The rare o allele (V subunit) was found in four landraces (3.4%). This allele, also designated as 2**, was early described in two Portuguese local varieties of durum wheat [37] and in five varieties within a collection of 502 durum wheat accessions from a wider geographical origin [38]. Three later studies conducted on Mediterranean landraces reported the presence of this allele although always at the lowest frequency [15,17,36]. It can be highlighted that this allele is not among the represented in the Spanish core collection of durum wheat [18]. Additionally, a novel HMW subunit with a higher electrophoretic mobility than the V subunit was identified in the accession BGE19307 (‘Baza’; Figure 1a).
The Glu-B1 locus was the most polymorphic HMW locus (Table 1). Seven previously cataloged alleles were found, namely a, b, e, f, an, aq and bd [23]. Among them, e, b, f and aq alleles were the most frequent (17.2%, 11.2%, 9.5%, and 6.9% respectively).
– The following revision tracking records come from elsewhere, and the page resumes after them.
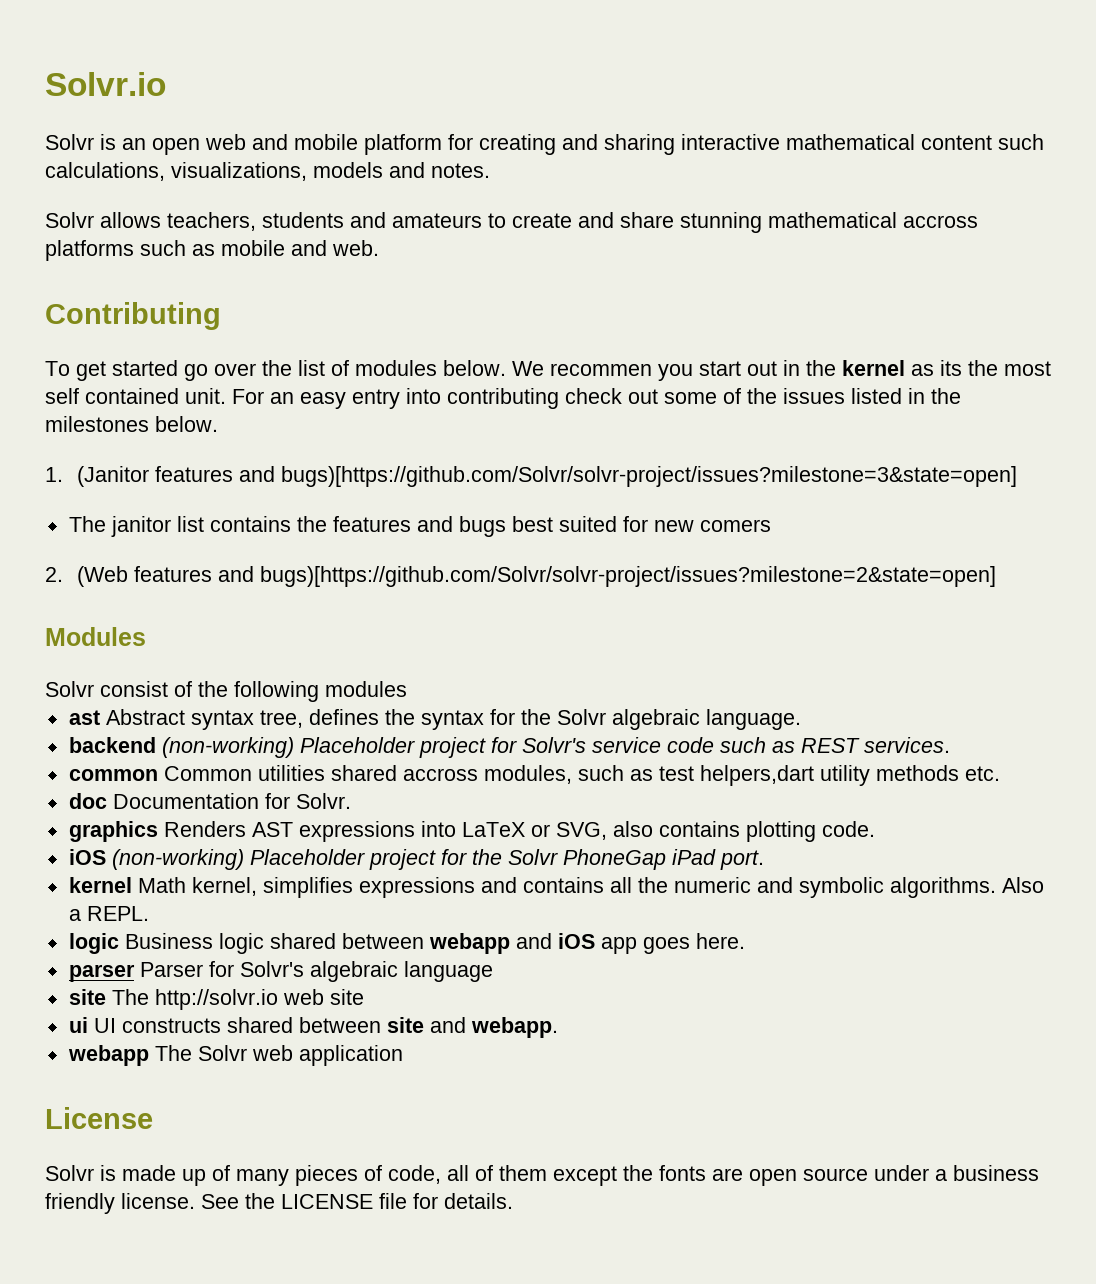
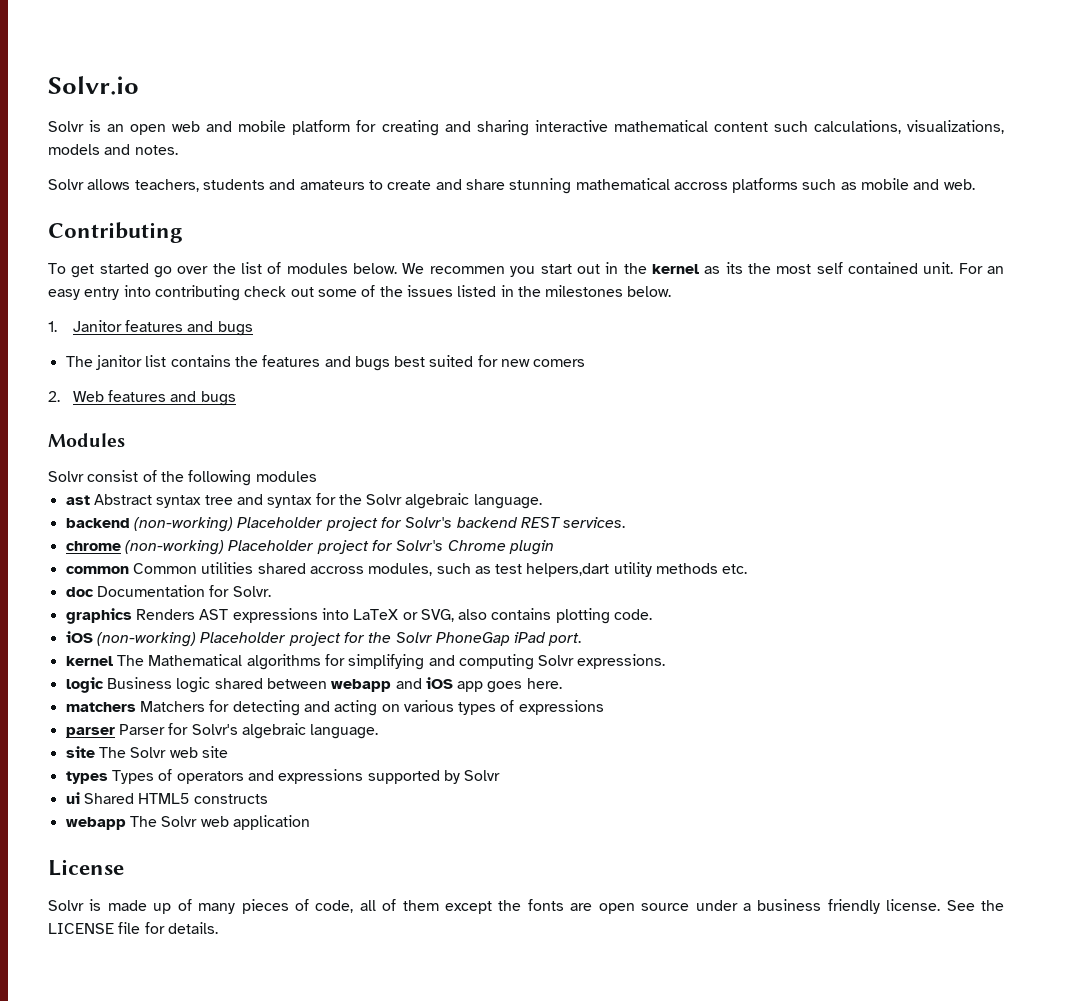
[77,466,1018,487] (Janitor features and bugs)[https://github.com/Solvr/solvr-project/issues?milestone=3&state=open] -> [72,320,253,336] Janitor features and bugs
[77,566,997,587] (Web features and bugs)[https://github.com/Solvr/solvr-project/issues?milestone=2&state=open] -> [72,390,236,406] Web features and bugs
[259,709,415,728] tree, defines the -> [204,494,263,505] tree and
[591,737,950,753] service code such as REST services. -> [456,517,626,528] [65,540,554,555] backend REST services. // chrome (non-working) Placeholder project for Solvr's Chrome plugin
[137,877,1044,898] [68,906,149,921] Math kernel, simplifies expressions and contains all the numeric and symbolic algorithms. Also a REPL. -> [116,654,666,670] The Mathematical algorithms for simplifying and computing Solvr expressions.
(745, 941) none -> [65,700,604,716] // matchers Matchers for detecting and acting on various types of expressions
[403,961,493,982] language -> [310,724,379,739] language.
[154,989,278,1010] http://solvr.io -> [130,747,167,758] Solvr
(364, 997) none -> [65,769,501,784] // types Types of operators and expressions supported by Solvr
[93,1018,116,1033] UI -> [83,793,190,804] Shared HTML5
[226,1017,558,1038] shared between site and webapp. -> (268, 799) none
A quite similar allele composition has been found by other authors in Spanish [32] and Portuguese germplasm [34,39]. The 6+(8) pair, a subunit combination with no allele designation, was the most frequent (Table 1). The subunit named (8) has been previously observed in durum wheat [36] and bread wheat [40]. It shows a slightly different mobility than the By8 present in the pairs 6+8 and 7+8 of the bread wheat standards ‘Hope’ and ‘Chinese Spring’, respectively (Figure 1b).
A single protein band with a similar electrophoretic mobility than the Glu-B1x subunit of the 20x+20y pair was observed in one accession (BGE021769; Figure 1c). This finding was quite unexpected since the presence of the 20x subunit alone had only been described in a Portuguese local variety of common wheat [41]. To confirm its identity, the protein was extracted and analyzed by matrix-assited laser desorption/ionization time-of-flight (MALDI-TOF) mass spectrometry (see Supplementary Figure S1). It can be noted that the core collection of Spanish durum wheat includes a line derived from the landrace analyzed here, as representative of this rare Glu-B1 allele (BGE045673; see [18]).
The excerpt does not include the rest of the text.